For New Jersey-based tech consultant Simone, being able to work from home is a non-negotiable. Saving money and time on a long commute to work “means a lot,” she told MarketWatch. Simone has been working from home since 2019, when she decided that being the only employee at her office didn’t make sense, particularly given that she was just on Zoom
meetings all day with her team in California.

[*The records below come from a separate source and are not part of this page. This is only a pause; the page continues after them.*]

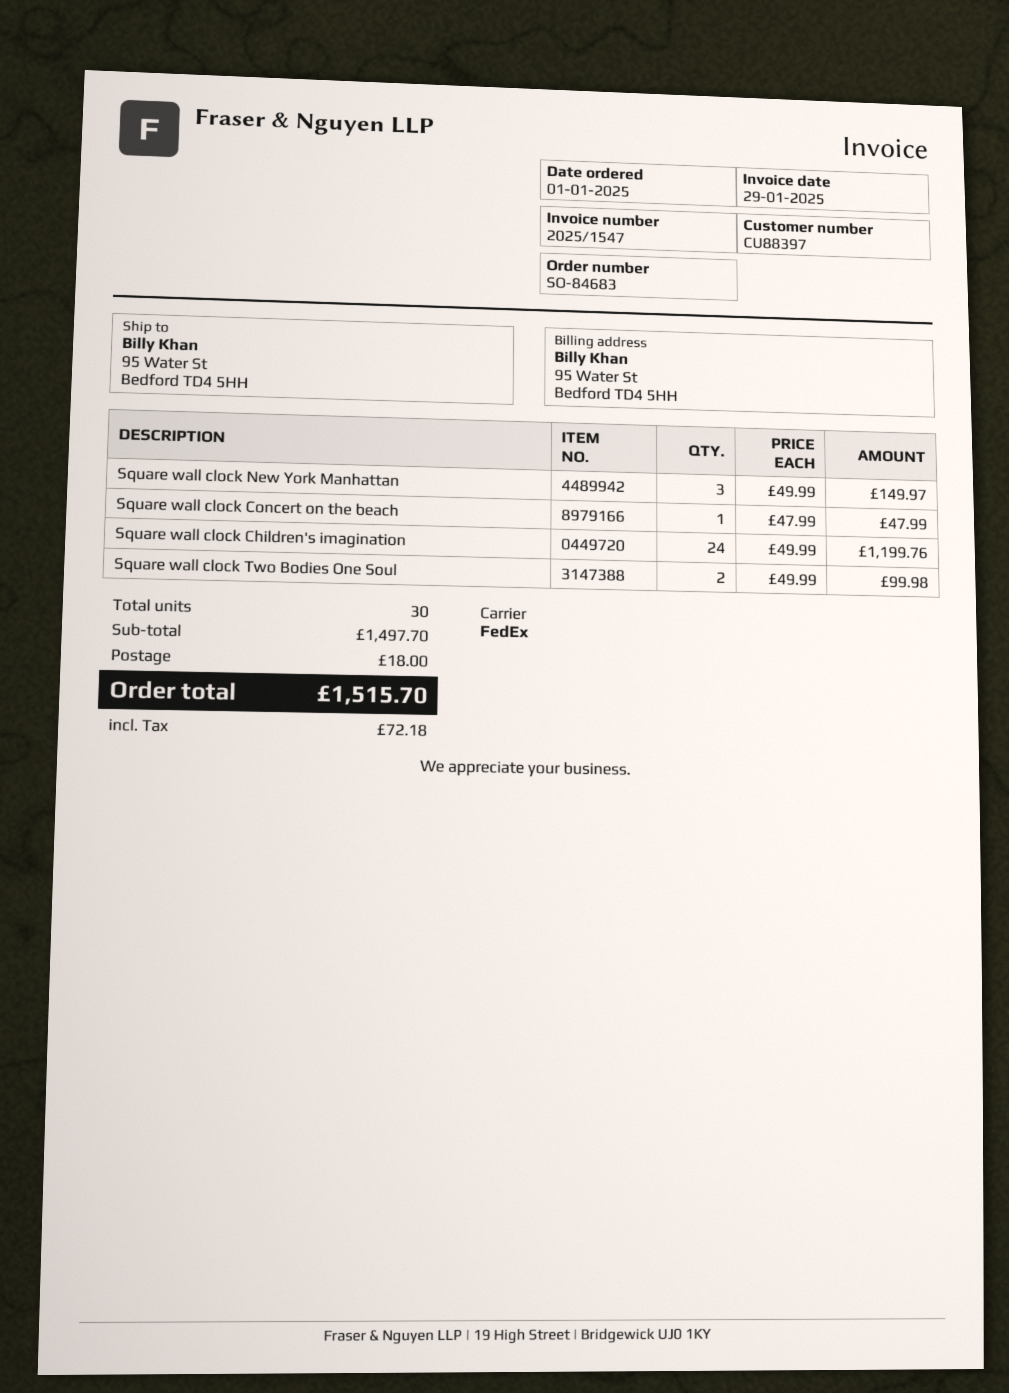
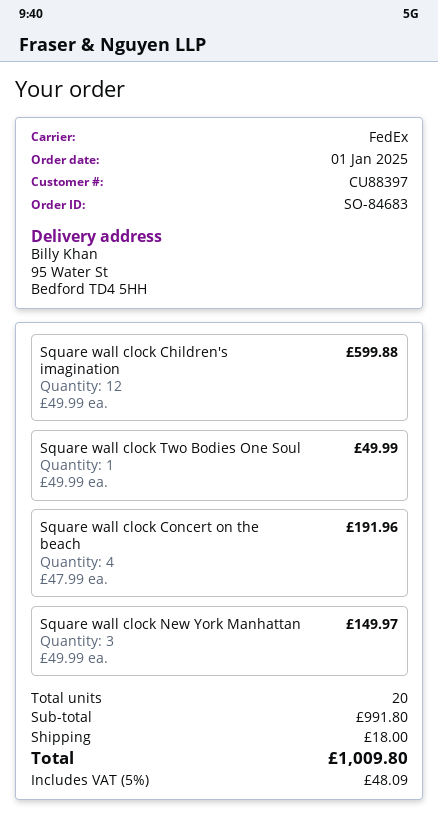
Square wall clock Concert on the beach: 1 x 47.99 = 47.99 -> 4 x 47.99 = 191.96
Square wall clock Children's imagination: 24 x 49.99 = 1199.76 -> 12 x 49.99 = 599.88
Square wall clock Two Bodies One Soul: 2 x 49.99 = 99.98 -> 1 x 49.99 = 49.99
total quantity: 30 -> 20
subtotal: 1497.70 -> 991.80
tax: 72.18 -> 48.09
total: 1515.70 -> 1009.80

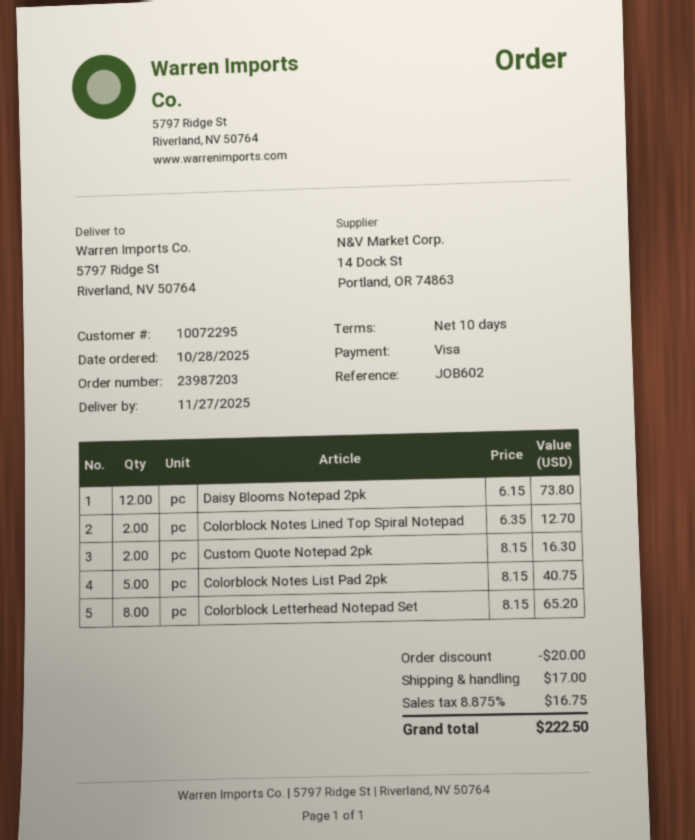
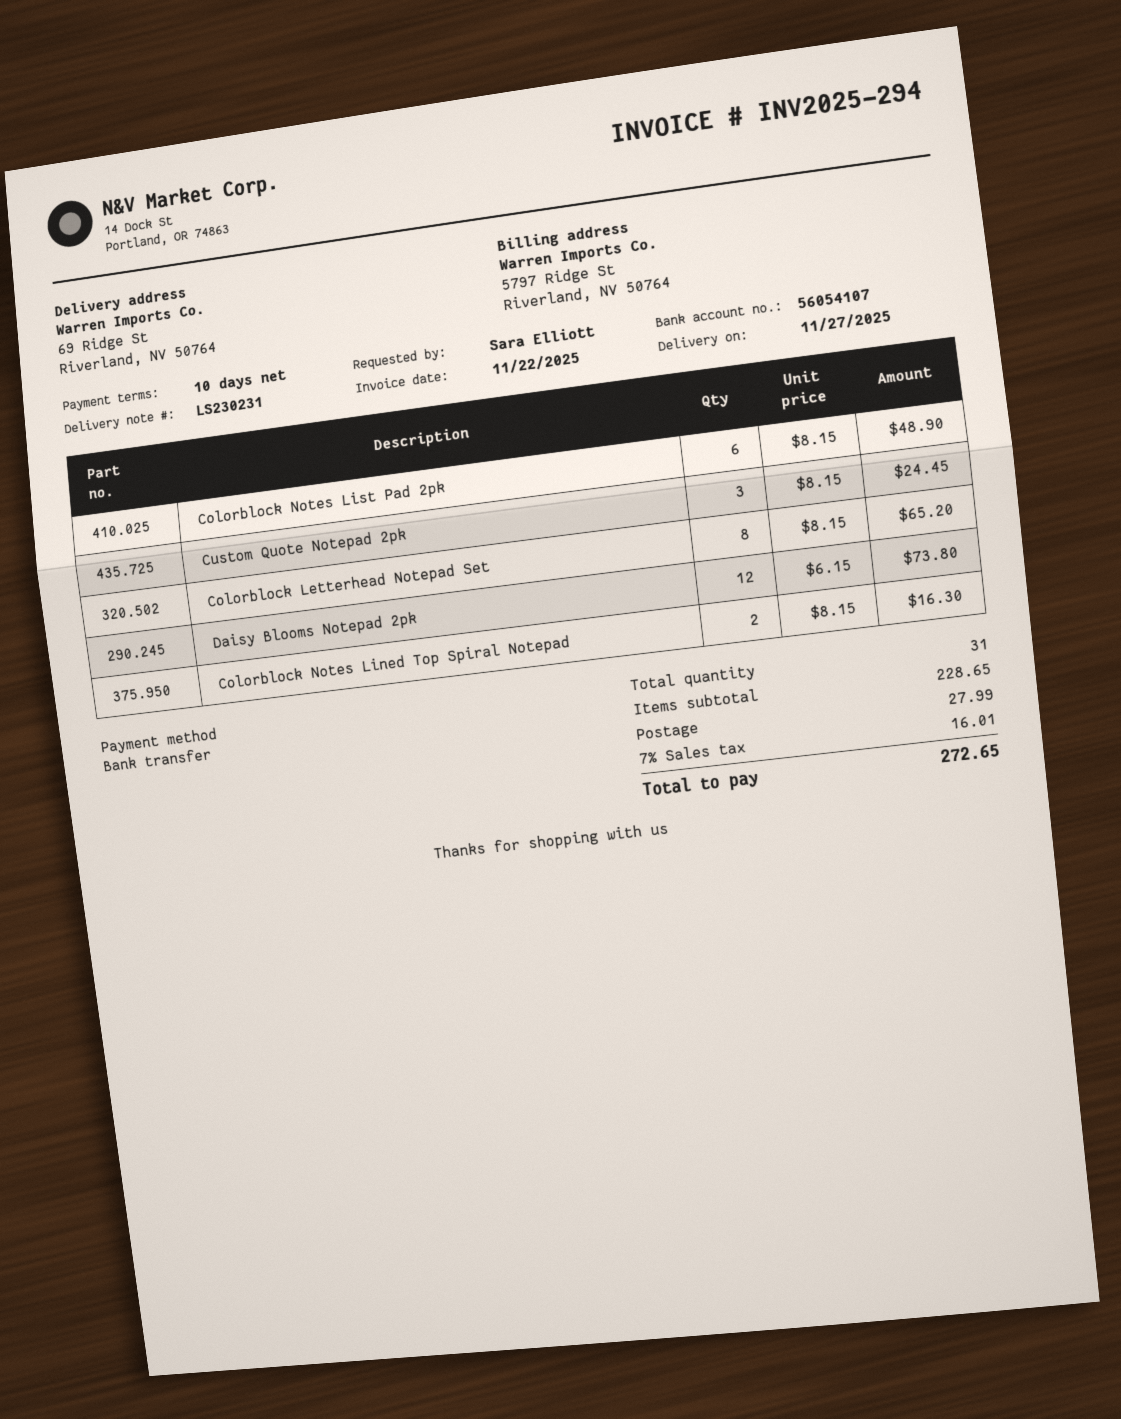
payment method: Visa -> bank transfer
ship to: 5797 Ridge St, Riverland, NV 50764 -> 69 Ridge St, Riverland, NV 50764
Colorblock Notes Lined Top Spiral Notepad: 2 x 6.35 = 12.70 -> 2 x 8.15 = 16.30
Custom Quote Notepad 2pk: 2 x 8.15 = 16.30 -> 3 x 8.15 = 24.45
Colorblock Notes List Pad 2pk: 5 x 8.15 = 40.75 -> 6 x 8.15 = 48.90
discount: 20.00 -> none
shipping: 17.00 -> 27.99
tax: 8.875% = 16.75 -> 7% = 16.01
total: 222.50 -> 272.65

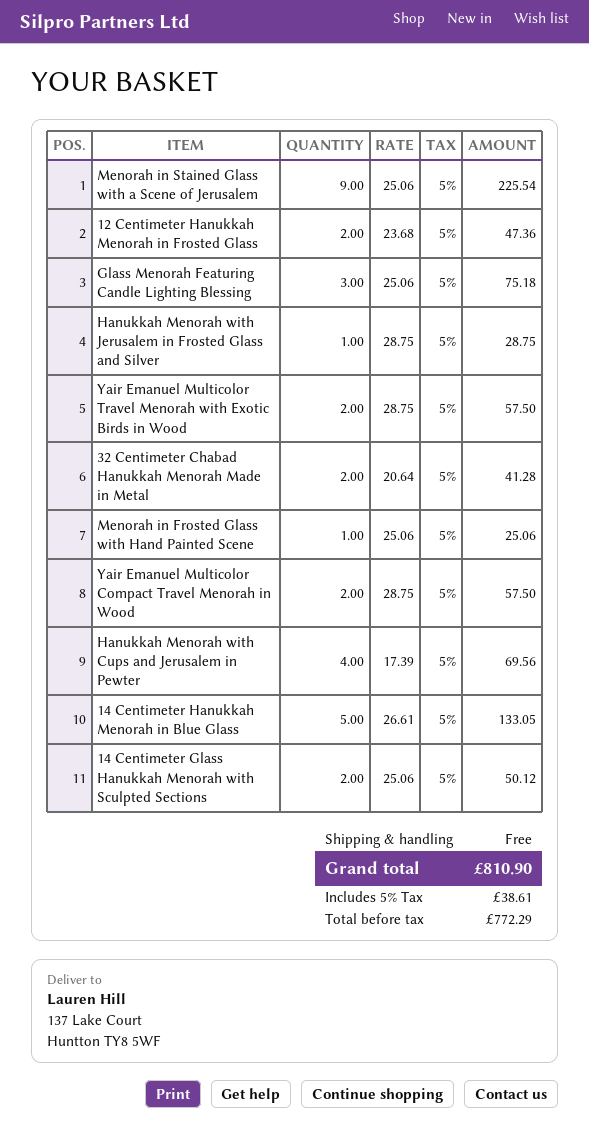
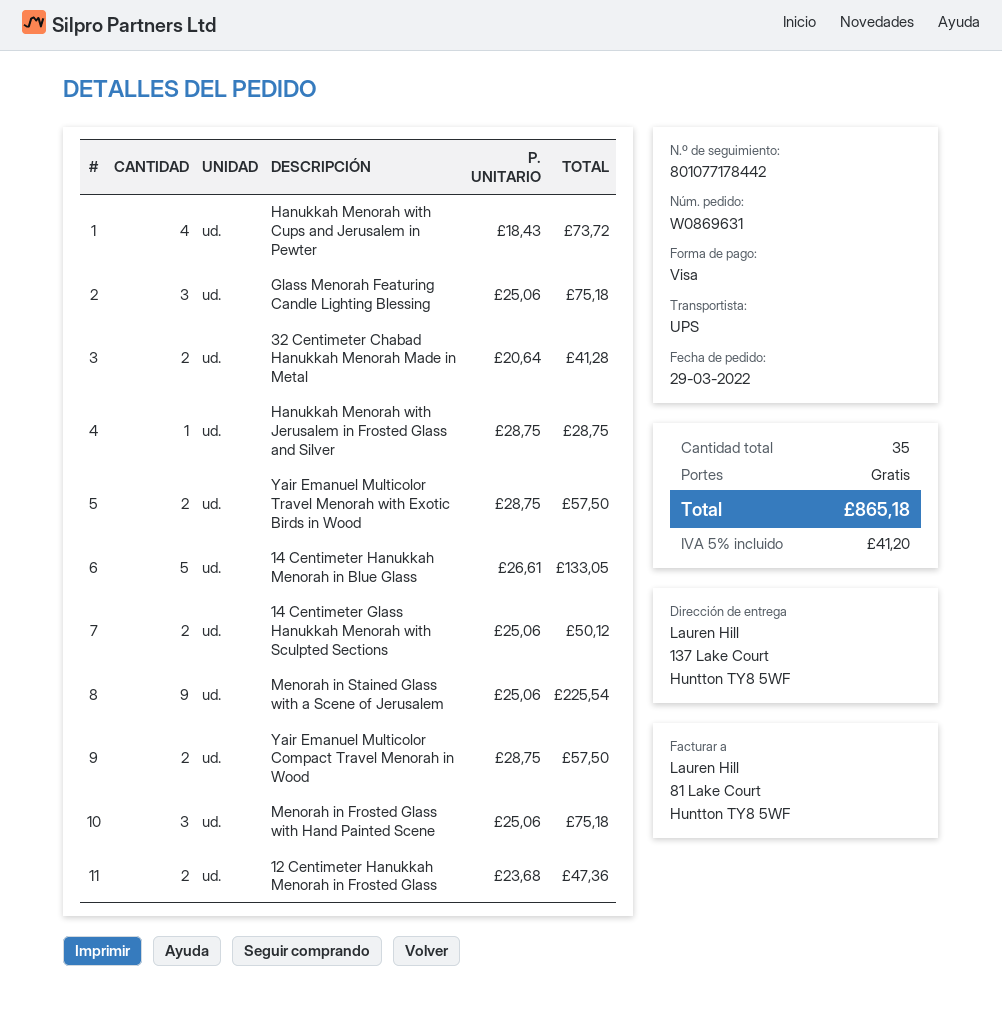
Menorah in Frosted Glass with Hand Painted Scene: 1 x 25.06 = 25.06 -> 3 x 25.06 = 75.18
Hanukkah Menorah with Cups and Jerusalem in Pewter: 4 x 17.39 = 69.56 -> 4 x 18.43 = 73.72
tax: 5% = 38.61 -> 5% = 41.20
total: 810.90 -> 865.18

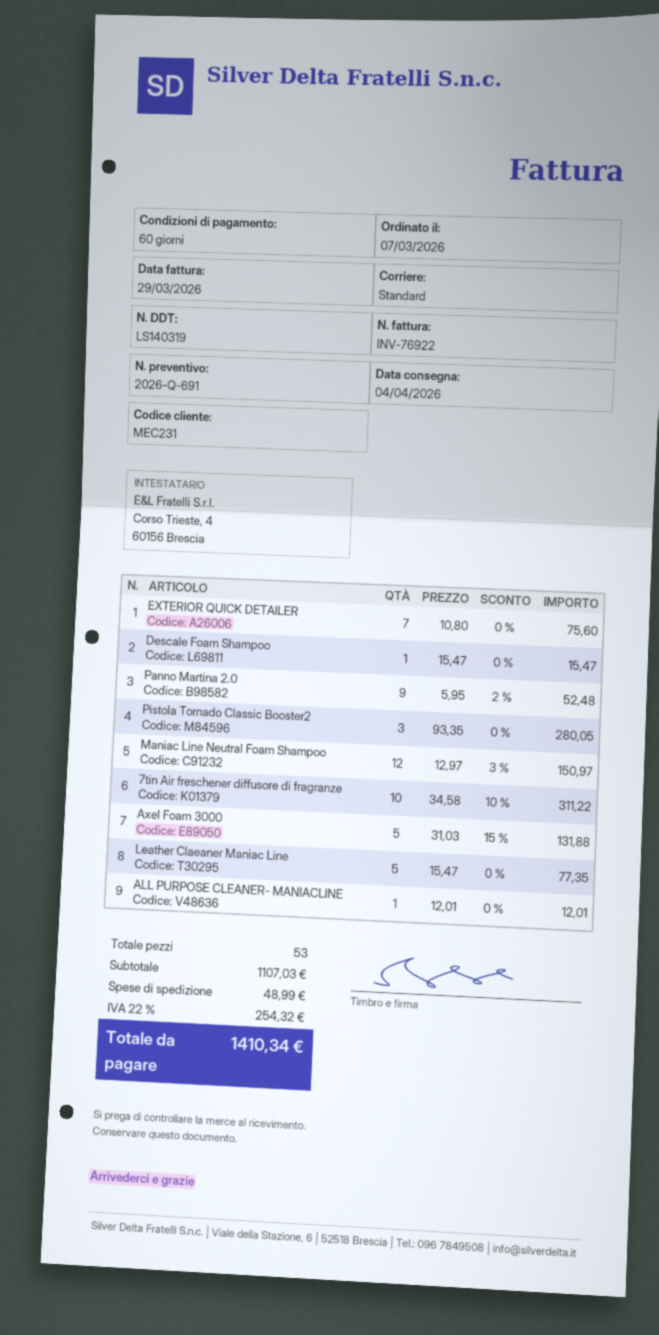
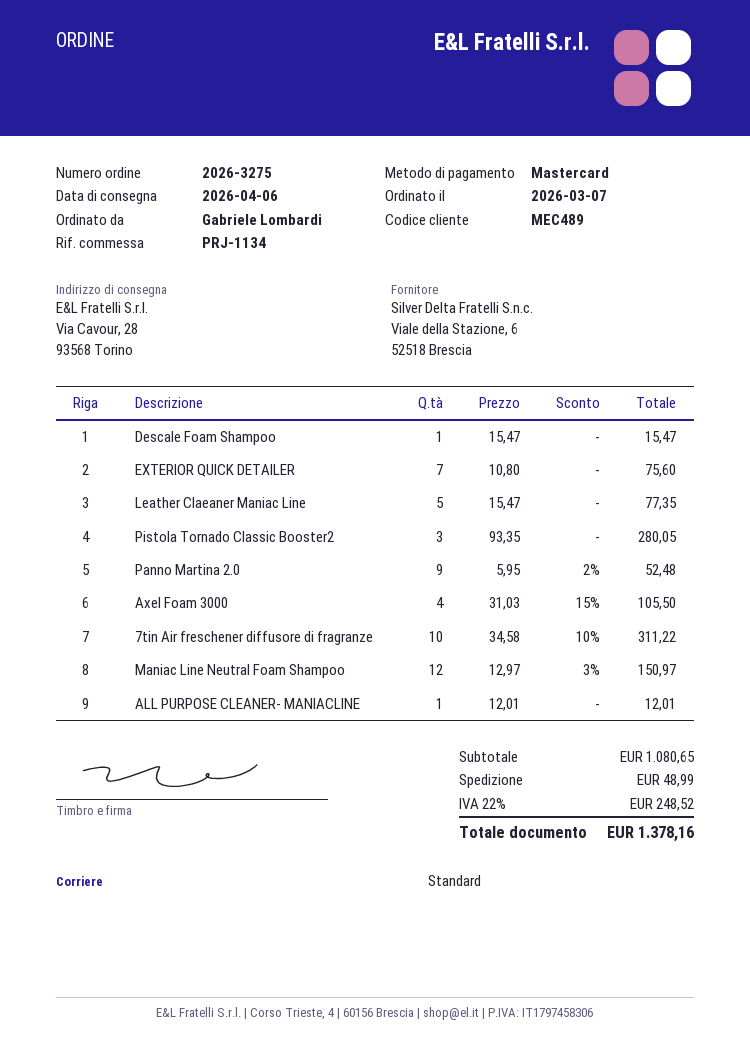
delivery date: 2026-04-04 -> 2026-04-06
customer number: MEC231 -> MEC489
Axel Foam 3000: 5 x 31.03 - 15% = 131.88 -> 4 x 31.03 - 15% = 105.50
subtotal: 1107.03 -> 1080.65
tax: 22% = 254.32 -> 22% = 248.52
total: 1410.34 -> 1378.16

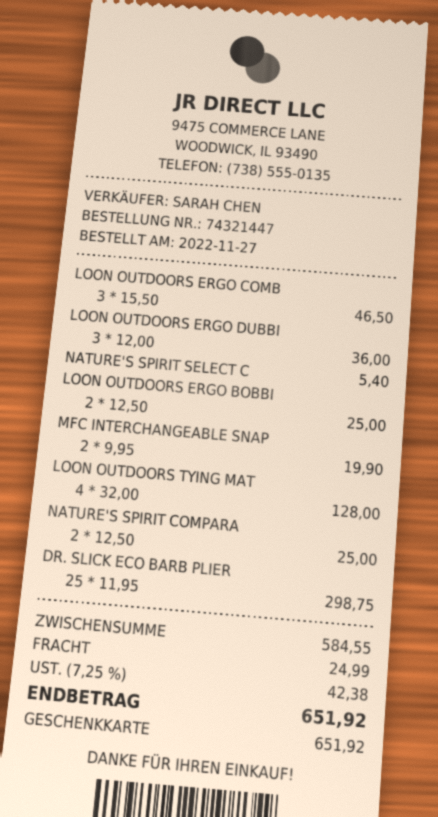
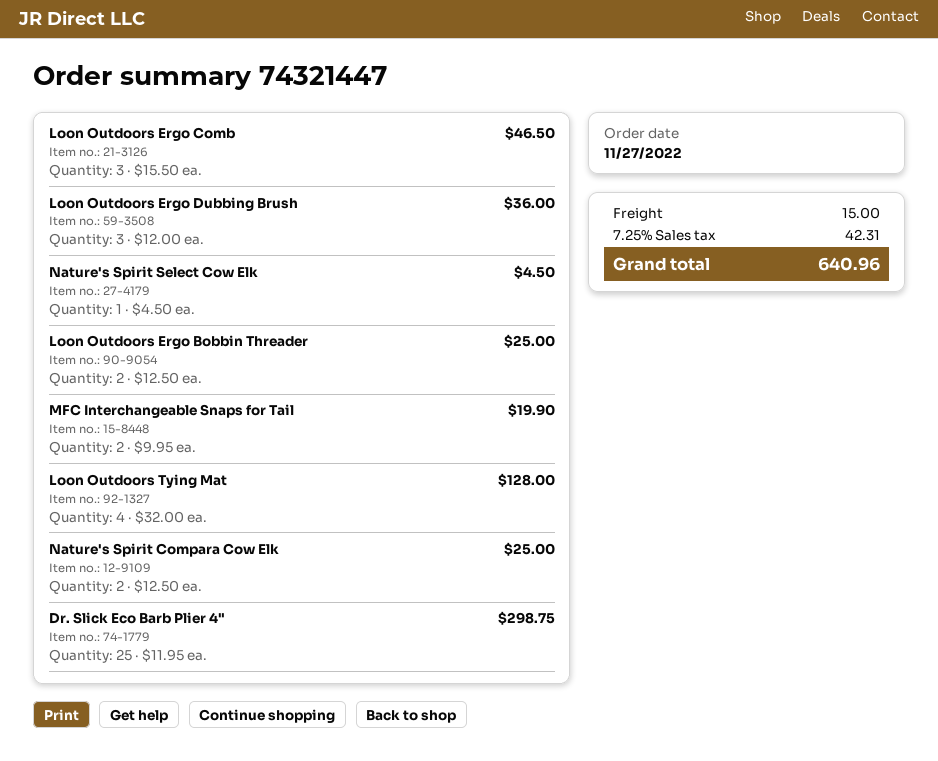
NATURE'S SPIRIT SELECT C: 1 x 5.40 = 5.40 -> 1 x 4.50 = 4.50
shipping: 24.99 -> 15.00
tax: 7.25% = 42.38 -> 7.25% = 42.31
total: 651.92 -> 640.96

Driving to a job in New York City, where office occupancy is rising, according to data from Kastle Systems, which tracks key-card swipes, would be an hour-long journey door to door. Simone’s preferred work setup is one that one real-estate company is banking on when it comes to investing in homes. “Offices are in big trouble,” Ben Miller, co-founder and CEO of Fundrise, told MarketWatch. Fundrise, a real estate startup that was founded 2011, manages a fund that allows users to invest small-dollar amounts in real estate to capture price appreciation. The company also acts as a landlord, and has invested in properties across the country. In Miller’s view, the coronavirus pandemic stimulated a larger cultural awakening that questioned the efficiency of working in-person in an office after nationwide lockdowns didn’t deter white-collar workers from continuing to work from home. Fundrise is now betting on the fact that more Americans will choose to live in the suburbs, and not return to big office-oriented city centers. Miller said that he initially saw growth in markets like Brooklyn, Los Angeles, and Washington, D.C. But after five years, Fundrise decided to exit these markets. It’s expensive to liv …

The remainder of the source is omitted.